• PROBLEM TO SOLVE
All that should be output is the block of lines below from the line with "- After each" to the line with "of 1 to 100).", both included, exactly as written.

• TASK INPUT
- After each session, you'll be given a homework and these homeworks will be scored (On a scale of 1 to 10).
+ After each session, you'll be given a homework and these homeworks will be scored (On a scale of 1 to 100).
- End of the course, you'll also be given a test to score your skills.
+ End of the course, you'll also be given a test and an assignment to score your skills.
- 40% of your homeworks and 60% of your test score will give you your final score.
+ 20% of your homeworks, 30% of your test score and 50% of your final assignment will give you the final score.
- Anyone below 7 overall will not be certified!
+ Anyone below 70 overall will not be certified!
--
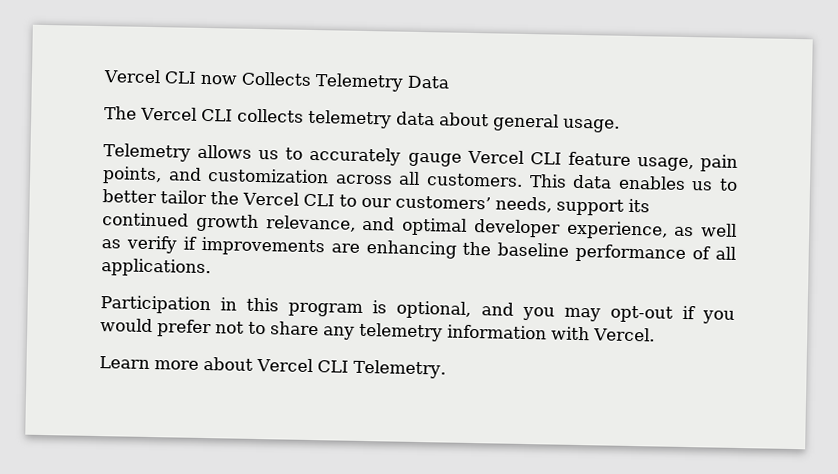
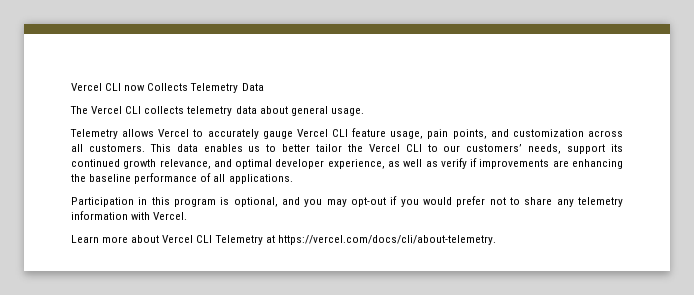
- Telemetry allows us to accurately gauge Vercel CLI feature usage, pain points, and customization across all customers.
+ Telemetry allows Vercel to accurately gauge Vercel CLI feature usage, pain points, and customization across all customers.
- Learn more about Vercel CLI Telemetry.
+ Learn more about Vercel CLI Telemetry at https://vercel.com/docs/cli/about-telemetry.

• SOLVED EXERCISE
- After each session, you'll be given a homework and these homeworks will be scored (On a scale of 1 to 10).
+ After each session, you'll be given a homework and these homeworks will be scored (On a scale of 1 to 100).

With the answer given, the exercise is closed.